── Data to examine

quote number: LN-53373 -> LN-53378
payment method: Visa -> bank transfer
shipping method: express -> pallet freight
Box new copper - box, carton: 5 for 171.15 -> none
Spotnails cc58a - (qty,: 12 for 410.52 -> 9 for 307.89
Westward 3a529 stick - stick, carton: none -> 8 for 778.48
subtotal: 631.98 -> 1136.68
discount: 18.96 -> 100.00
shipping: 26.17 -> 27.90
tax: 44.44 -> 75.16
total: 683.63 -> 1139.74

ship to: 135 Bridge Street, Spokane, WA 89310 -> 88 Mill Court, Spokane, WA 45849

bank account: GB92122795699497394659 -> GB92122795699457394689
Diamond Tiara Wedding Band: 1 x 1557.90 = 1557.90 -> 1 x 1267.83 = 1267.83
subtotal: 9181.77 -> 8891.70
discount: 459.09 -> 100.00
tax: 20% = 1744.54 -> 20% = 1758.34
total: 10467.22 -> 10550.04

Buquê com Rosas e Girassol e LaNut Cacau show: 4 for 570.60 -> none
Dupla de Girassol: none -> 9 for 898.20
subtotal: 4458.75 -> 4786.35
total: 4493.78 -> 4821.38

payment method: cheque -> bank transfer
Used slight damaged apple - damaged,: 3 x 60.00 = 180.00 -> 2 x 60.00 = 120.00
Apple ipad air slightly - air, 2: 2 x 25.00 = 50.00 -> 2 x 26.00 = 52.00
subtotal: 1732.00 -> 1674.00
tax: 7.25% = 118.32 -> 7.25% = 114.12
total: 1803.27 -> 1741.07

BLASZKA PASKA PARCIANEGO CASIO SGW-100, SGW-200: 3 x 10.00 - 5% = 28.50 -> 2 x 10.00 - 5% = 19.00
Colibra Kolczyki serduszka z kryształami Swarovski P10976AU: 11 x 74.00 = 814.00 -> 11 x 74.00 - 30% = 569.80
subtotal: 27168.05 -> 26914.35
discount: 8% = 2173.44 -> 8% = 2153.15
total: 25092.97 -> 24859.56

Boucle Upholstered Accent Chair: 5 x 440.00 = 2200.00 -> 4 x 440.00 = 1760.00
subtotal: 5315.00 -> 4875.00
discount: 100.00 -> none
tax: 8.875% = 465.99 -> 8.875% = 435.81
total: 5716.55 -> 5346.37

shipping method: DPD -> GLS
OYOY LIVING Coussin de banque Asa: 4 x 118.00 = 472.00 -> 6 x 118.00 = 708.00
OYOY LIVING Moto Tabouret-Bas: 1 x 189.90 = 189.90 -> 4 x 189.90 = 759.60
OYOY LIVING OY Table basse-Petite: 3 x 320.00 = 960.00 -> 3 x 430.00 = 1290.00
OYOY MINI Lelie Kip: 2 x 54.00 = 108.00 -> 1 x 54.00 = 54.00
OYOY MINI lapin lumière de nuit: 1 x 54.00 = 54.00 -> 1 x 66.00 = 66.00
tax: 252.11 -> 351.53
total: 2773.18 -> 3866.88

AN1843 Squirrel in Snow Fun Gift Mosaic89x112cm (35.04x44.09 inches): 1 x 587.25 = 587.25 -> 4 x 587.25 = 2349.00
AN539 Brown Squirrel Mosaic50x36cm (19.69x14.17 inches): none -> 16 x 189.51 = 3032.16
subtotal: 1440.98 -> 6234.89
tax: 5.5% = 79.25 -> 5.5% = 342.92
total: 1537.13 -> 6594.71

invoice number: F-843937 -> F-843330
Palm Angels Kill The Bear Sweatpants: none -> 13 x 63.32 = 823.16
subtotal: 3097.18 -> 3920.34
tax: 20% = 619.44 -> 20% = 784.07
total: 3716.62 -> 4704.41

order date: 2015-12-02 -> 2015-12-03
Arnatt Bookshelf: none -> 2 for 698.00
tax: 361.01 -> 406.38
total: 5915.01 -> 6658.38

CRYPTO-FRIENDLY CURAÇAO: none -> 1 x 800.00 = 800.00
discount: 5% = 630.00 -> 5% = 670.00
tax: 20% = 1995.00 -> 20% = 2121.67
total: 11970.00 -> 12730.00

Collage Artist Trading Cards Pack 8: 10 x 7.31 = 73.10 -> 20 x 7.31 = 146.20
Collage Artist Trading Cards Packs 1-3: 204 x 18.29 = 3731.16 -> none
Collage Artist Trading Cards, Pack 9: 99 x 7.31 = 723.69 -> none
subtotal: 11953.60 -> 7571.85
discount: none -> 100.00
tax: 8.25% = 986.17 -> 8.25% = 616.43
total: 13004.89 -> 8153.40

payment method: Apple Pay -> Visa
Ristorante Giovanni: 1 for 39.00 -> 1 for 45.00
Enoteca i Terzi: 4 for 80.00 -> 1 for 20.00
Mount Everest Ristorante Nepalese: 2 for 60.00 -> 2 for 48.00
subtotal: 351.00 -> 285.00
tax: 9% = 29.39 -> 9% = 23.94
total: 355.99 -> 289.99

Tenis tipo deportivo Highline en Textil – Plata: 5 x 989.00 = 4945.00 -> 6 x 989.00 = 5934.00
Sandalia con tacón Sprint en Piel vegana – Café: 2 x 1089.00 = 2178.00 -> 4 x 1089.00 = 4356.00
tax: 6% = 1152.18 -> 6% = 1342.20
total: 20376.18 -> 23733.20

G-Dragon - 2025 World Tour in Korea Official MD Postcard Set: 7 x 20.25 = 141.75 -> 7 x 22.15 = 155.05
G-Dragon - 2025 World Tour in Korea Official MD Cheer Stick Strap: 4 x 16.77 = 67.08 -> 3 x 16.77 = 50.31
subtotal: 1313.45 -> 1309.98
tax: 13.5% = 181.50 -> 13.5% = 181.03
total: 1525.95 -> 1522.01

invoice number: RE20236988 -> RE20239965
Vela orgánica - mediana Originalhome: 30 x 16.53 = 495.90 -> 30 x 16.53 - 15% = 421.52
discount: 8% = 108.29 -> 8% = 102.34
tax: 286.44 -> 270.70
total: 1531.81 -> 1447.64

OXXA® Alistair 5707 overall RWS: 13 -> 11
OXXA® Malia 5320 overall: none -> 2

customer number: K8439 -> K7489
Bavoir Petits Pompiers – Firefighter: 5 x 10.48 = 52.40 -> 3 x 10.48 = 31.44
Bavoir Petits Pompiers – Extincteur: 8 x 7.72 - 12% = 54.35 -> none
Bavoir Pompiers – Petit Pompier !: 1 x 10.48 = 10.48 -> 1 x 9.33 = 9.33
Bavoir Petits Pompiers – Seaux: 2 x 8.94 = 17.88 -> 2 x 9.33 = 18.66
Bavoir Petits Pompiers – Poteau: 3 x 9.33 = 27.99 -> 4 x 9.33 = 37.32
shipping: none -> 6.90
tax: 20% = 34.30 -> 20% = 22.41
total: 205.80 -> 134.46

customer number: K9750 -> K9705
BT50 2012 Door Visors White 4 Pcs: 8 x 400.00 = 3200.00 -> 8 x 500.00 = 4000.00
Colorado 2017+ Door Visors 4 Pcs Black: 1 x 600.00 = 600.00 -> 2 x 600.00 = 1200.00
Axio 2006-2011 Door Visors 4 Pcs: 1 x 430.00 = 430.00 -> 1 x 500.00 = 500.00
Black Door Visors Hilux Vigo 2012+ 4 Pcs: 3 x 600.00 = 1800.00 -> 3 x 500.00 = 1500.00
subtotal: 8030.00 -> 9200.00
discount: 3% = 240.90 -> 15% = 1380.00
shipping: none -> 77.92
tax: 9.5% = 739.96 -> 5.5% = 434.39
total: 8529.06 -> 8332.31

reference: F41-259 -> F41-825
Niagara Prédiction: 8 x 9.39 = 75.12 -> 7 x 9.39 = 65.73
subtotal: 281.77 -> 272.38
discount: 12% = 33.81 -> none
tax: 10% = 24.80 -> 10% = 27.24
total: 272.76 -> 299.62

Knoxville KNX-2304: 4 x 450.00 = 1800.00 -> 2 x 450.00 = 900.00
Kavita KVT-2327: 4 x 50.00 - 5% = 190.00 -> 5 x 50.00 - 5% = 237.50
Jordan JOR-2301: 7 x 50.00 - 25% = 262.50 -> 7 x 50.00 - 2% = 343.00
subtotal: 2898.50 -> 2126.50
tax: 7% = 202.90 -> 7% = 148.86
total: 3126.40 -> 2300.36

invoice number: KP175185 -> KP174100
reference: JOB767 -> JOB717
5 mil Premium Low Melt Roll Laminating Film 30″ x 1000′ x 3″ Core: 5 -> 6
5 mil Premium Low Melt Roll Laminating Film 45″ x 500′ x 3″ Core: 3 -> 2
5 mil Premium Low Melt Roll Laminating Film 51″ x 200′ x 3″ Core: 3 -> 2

────

→ **Problem description**: Where a line of the records has the string "Core", return that line.

→ **Task response**:
5 mil Premium Low Melt Roll Laminating Film 30″ x 1000′ x 3″ Core: 5 -> 6
5 mil Premium Low Melt Roll Laminating Film 45″ x 500′ x 3″ Core: 3 -> 2
5 mil Premium Low Melt Roll Laminating Film 51″ x 200′ x 3″ Core: 3 -> 2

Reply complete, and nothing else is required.